HARRISONBURG, Va., Oct. 15, 2009 - Four former standout student-athletes and the university president under whose leadership a comprehensive Division I athletics program developed were inducted into James Madison University's Athletic Hall of Fame Thursday night.
Inducted during JMU's first fall hall of fame ceremony were former student-athletes Lynn Craun (lacrosse), Missy Dudley-Heft (basketball), Bethany Eigel (cross country/track and field) and Todd Winterfeldt (baseball) and former JMU president Dr. Ronald E. Carrier.
The hall of fame ceremony took place at JMU's Festival Student and Conference Center. The 2009 ceremony was JMU's first stand-alone athletic hall of fame banquet and the first time inductions have taken place during the fall. Hall of fame inductions previously were part of JMU's spring Greater Madison, Inc., banquet, which also included current student-athlete recognitions.
The 2009 inductees are the hall of fame's 22nd group of honorees.
Dr. Carrier was JMU's president from 1971-98, a period of tremendous growth at JMU overall and for the athletics program. JMU's intercollegiate sports offerings grew under the leadership of Dr. Carrier and athletics director Dean Ehlers, including the addition of football in 1972. JMU's move to the NCAA's Division I level of competition took place while Dr. Carrier was president, and many of the university's current athletics facilities were established during his tenure.
Craun was a lacrosse standout as a JMU undergraduate and more recently has become an accomplished game official. She was selected to the 1980 and 1982 U.S. Lacrosse teams, was named to the National Lacrosse Hall of Fame in 2008, was named to the U.S. Lacrosse Charlottesville Chapter Hall of Fame in 1999, and officiated at the last two Federaton of International Lacrosse World Cups in addition to the 1999 FIL Under-19 World Championship.
Dudley-Heft was a member of four JMU women's basketball teams that had combined records of 108-16, won four consecutive Colonial Athletic Association championships and advanced in NCAA Tournament play four times. She was named to the CAA Team of the Decade (1985-95) and scored 1,284 career points.
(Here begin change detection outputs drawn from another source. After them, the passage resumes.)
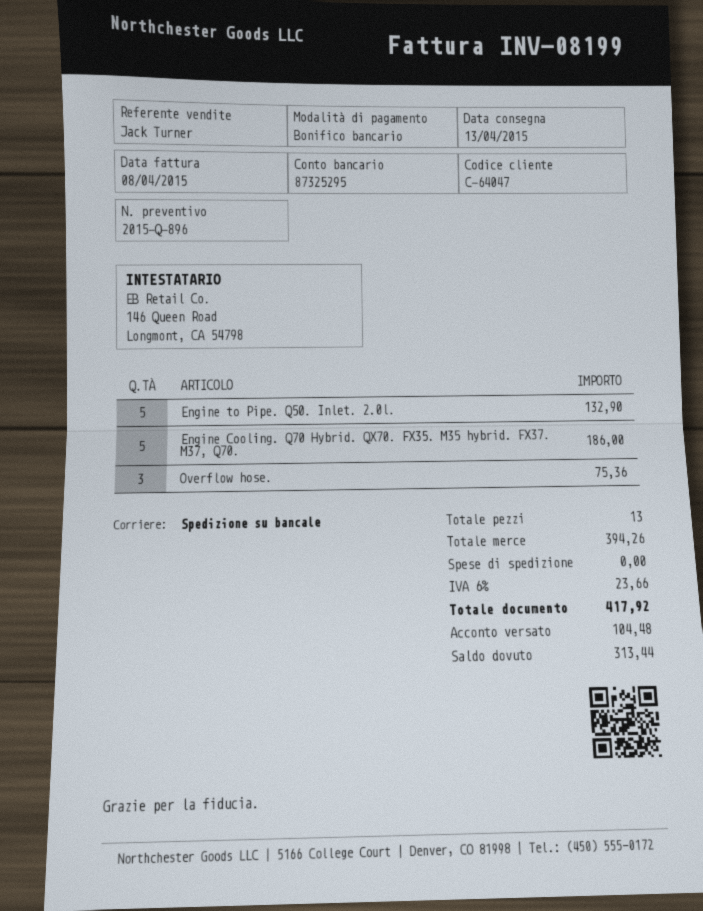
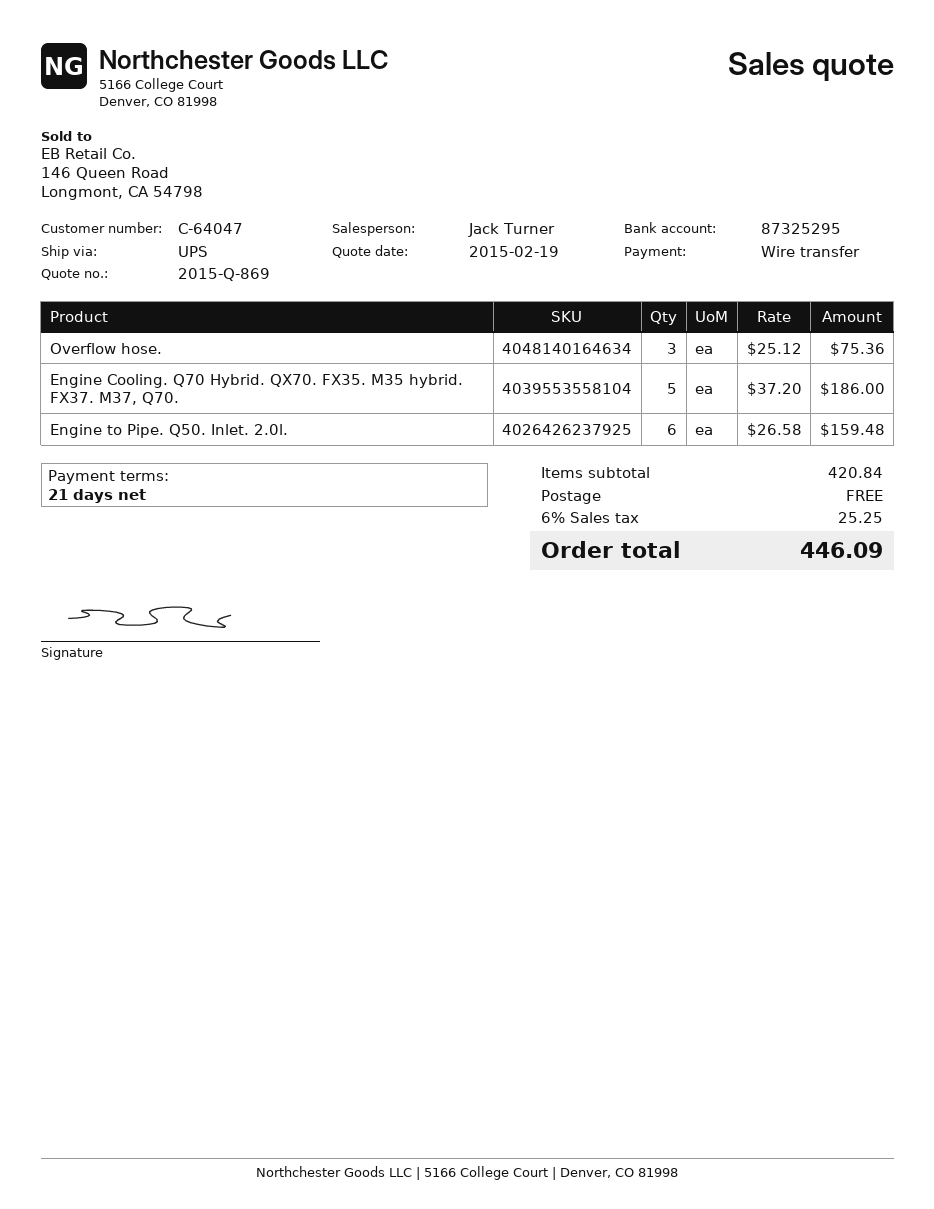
quote number: 2015-Q-896 -> 2015-Q-869
shipping method: pallet freight -> UPS
Engine to Pipe. Q50. Inlet. 2.0l.: 5 for 132.90 -> 6 for 159.48
subtotal: 394.26 -> 420.84
tax: 6% = 23.66 -> 6% = 25.25
total: 417.92 -> 446.09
Eigel was a four-time All-America as a distance runner. She placed ninth in the 5,000 meters at the NCAA Championships and was a member of an All-America indoor distance medley relay team in 1997. She was an All-America in the indoor 3,000 meters, placing eighth in 1998, and in the outdoor 3,000 meters, placing 12th in 2000.
Winterfeldt before a lengthy professional baseball career was a three-year starting centerfielder on JMU baseball teams that had a combined record of 89-26 and placed second in the 1976 NCAA Division II South Atlantic Regional Tournament. He remains on JMU's all-time top-10 career lists for batting average (.371), triples (16) and stolen bases (56), and he was first-team All-South Atlantic Region and all-regional tournament and a third-team All-America in 1976.